◆ **Brief**
Each line in the entries below that holds the string "allows" is to be listed.

◆ **Exercise materials**

»»

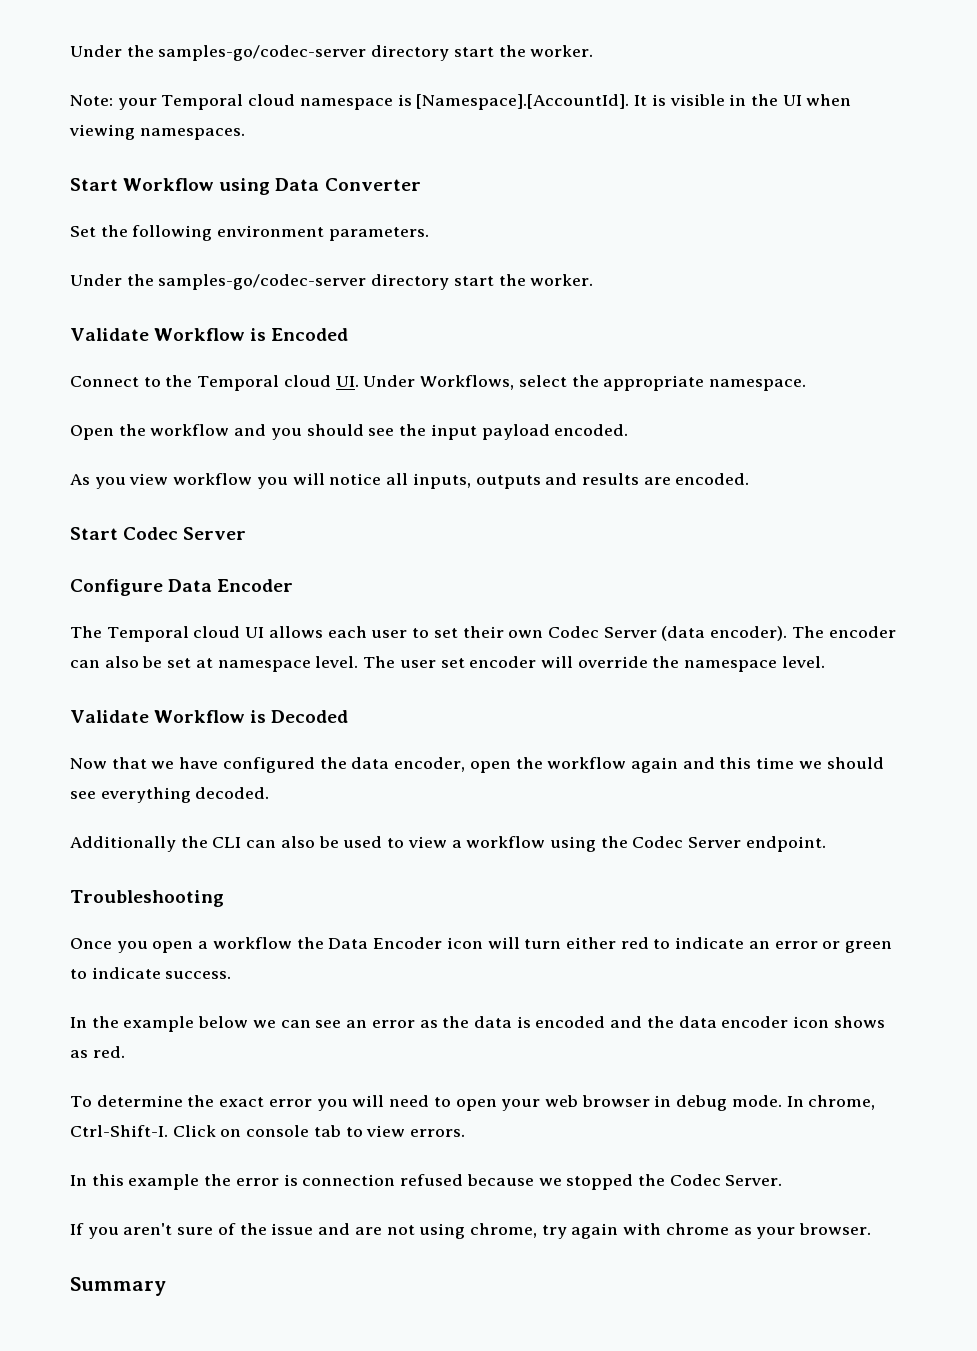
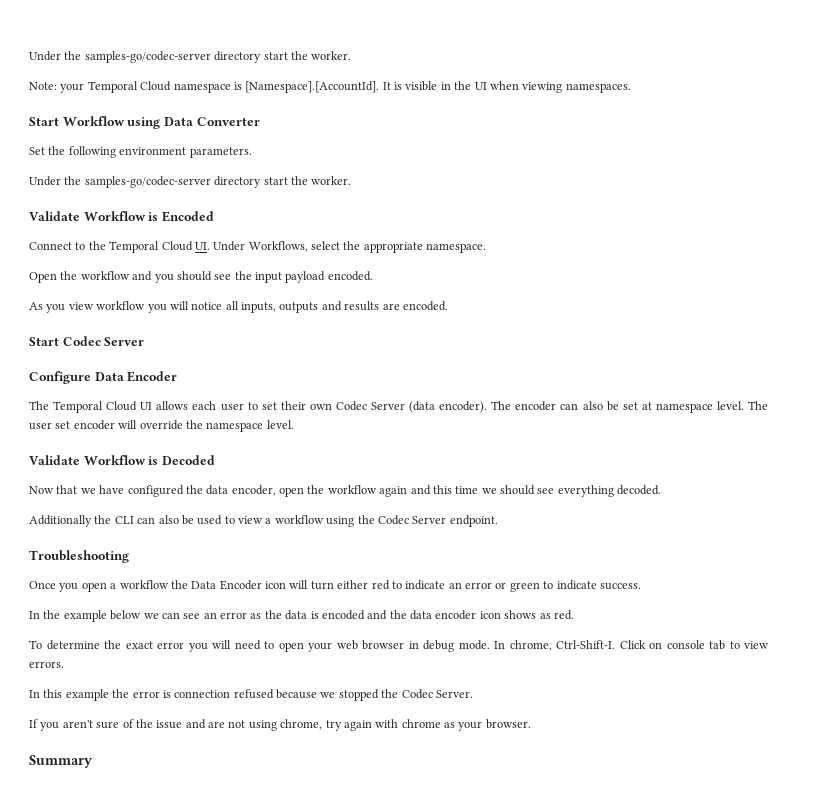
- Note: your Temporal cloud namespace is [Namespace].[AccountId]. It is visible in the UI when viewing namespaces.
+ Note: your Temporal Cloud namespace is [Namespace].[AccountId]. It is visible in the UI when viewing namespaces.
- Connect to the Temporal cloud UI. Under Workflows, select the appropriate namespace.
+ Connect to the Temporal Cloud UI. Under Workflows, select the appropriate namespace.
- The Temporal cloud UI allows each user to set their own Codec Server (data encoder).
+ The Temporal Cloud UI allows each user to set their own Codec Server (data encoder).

««
»»

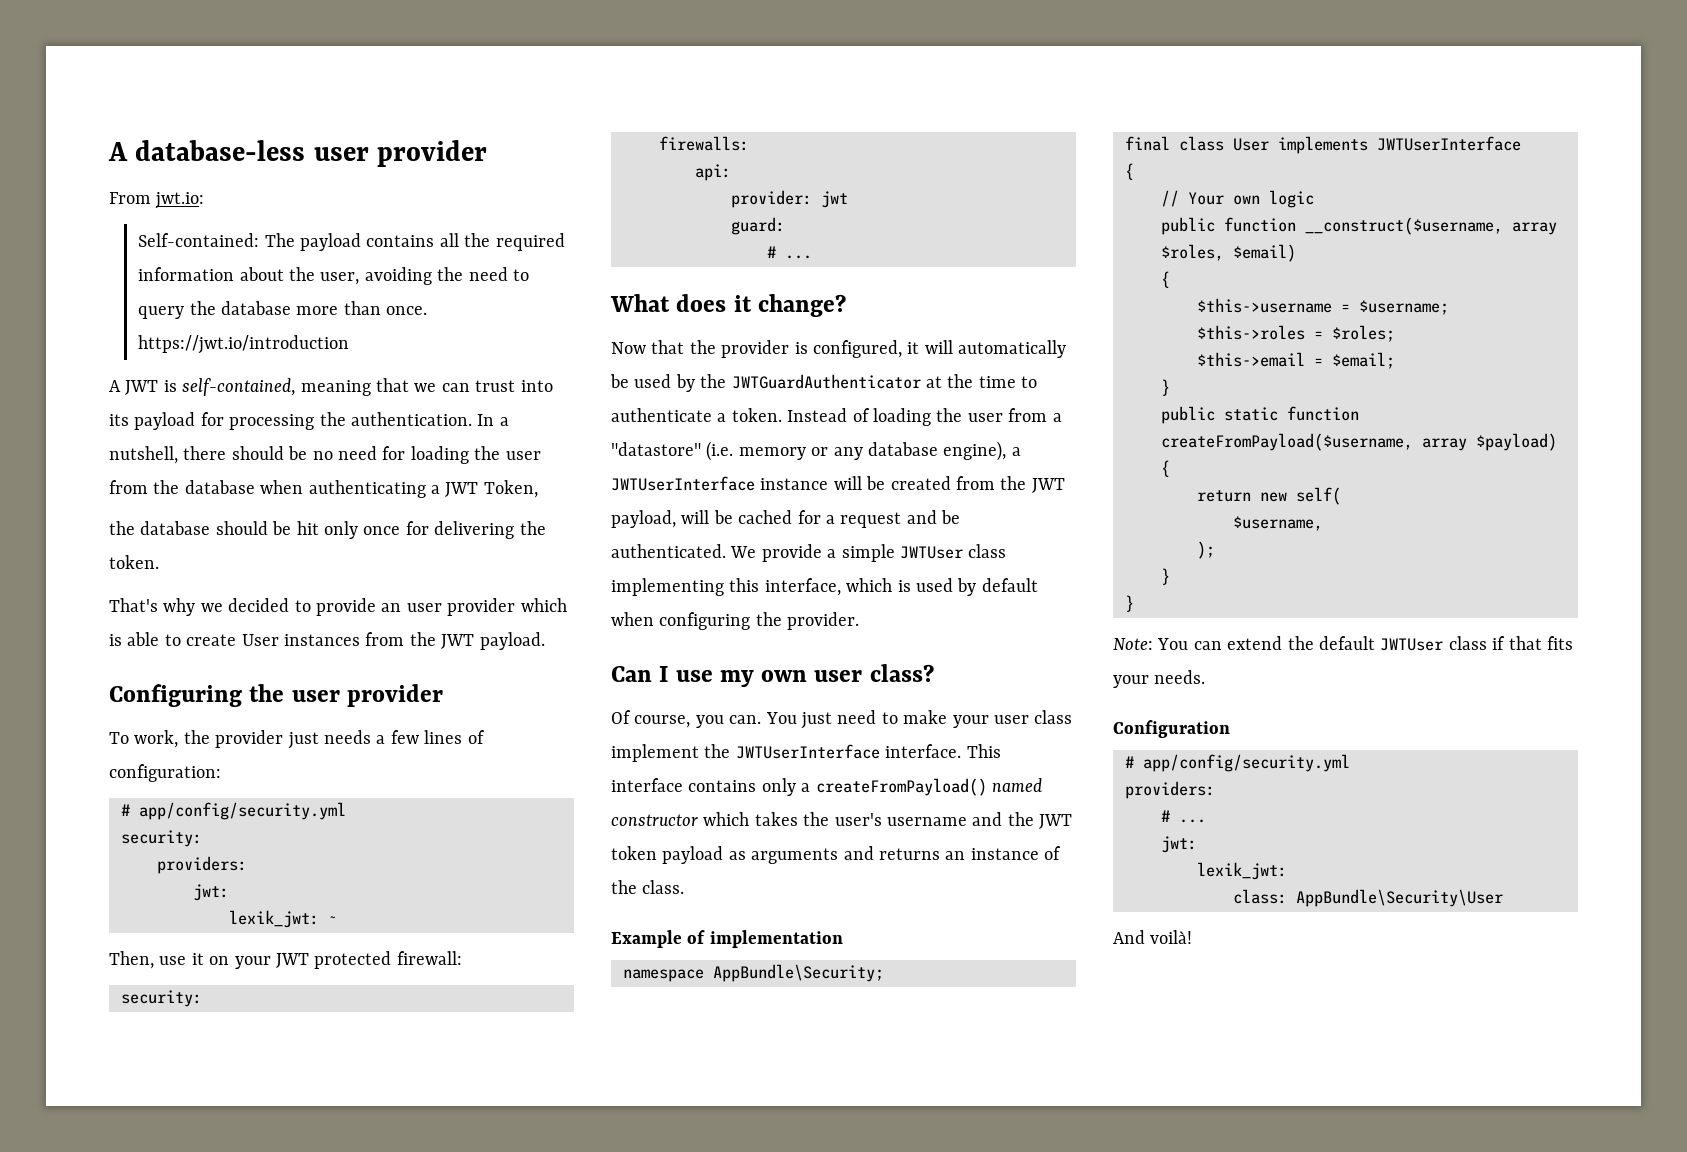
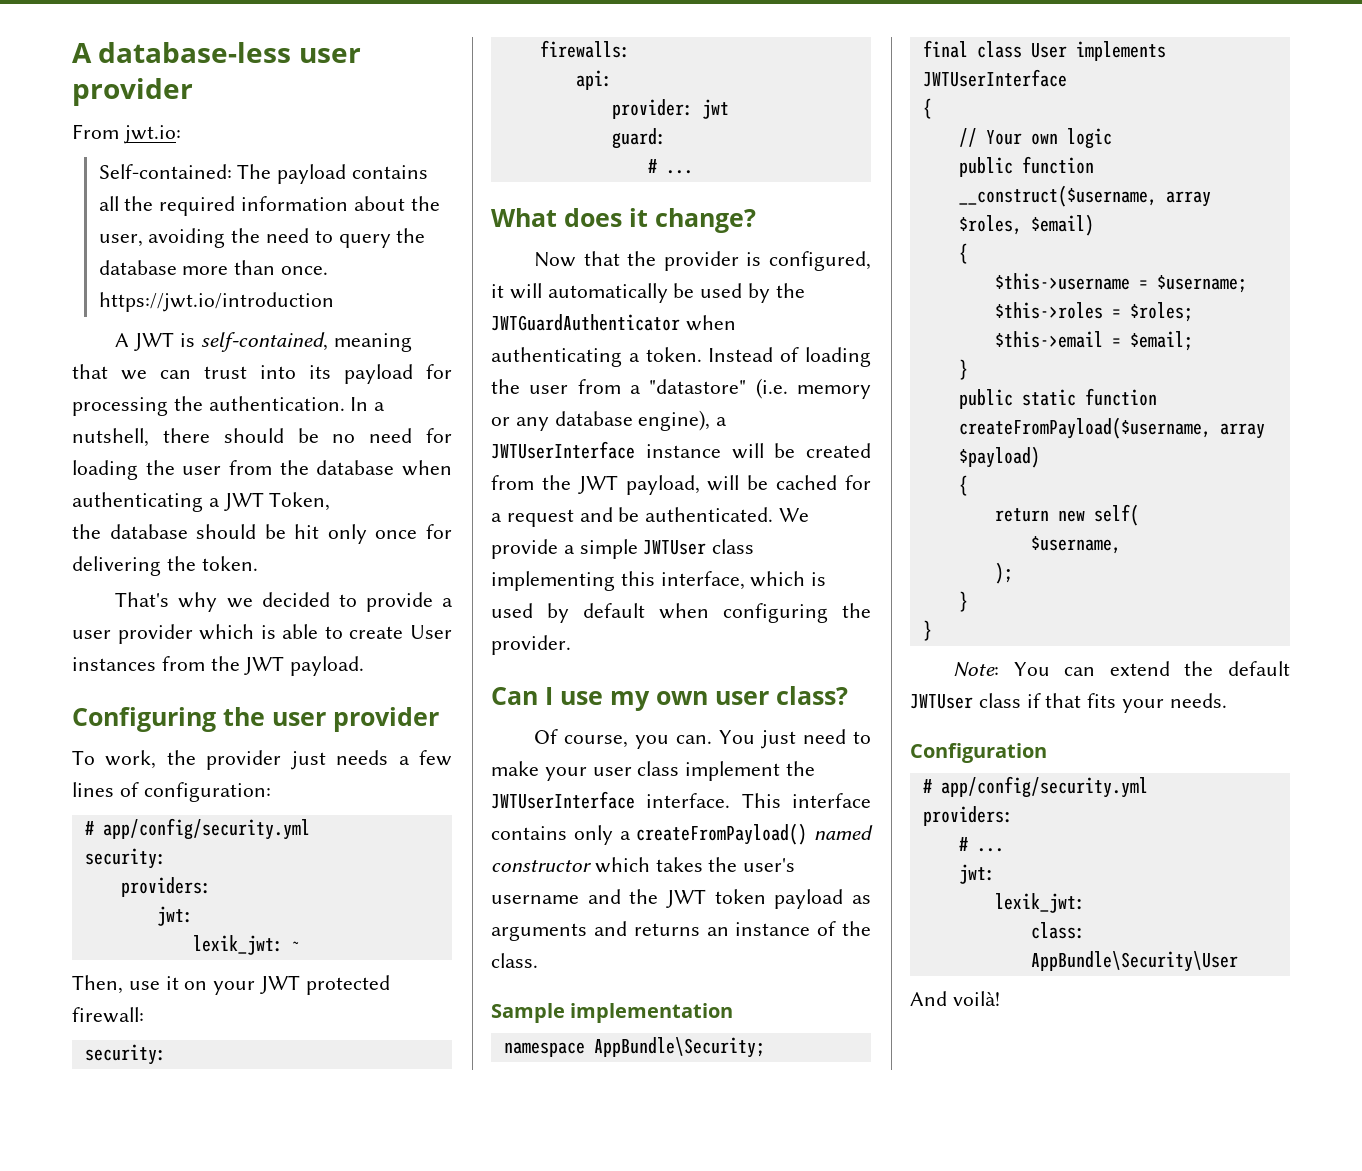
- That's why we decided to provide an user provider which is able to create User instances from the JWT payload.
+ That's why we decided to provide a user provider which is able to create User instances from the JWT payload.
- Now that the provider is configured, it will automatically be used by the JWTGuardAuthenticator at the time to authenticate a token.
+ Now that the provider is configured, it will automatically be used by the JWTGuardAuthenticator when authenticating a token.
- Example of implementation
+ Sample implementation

««

◆ **Written solution**
- The Temporal cloud UI allows each user to set their own Codec Server (data encoder).
+ The Temporal Cloud UI allows each user to set their own Codec Server (data encoder).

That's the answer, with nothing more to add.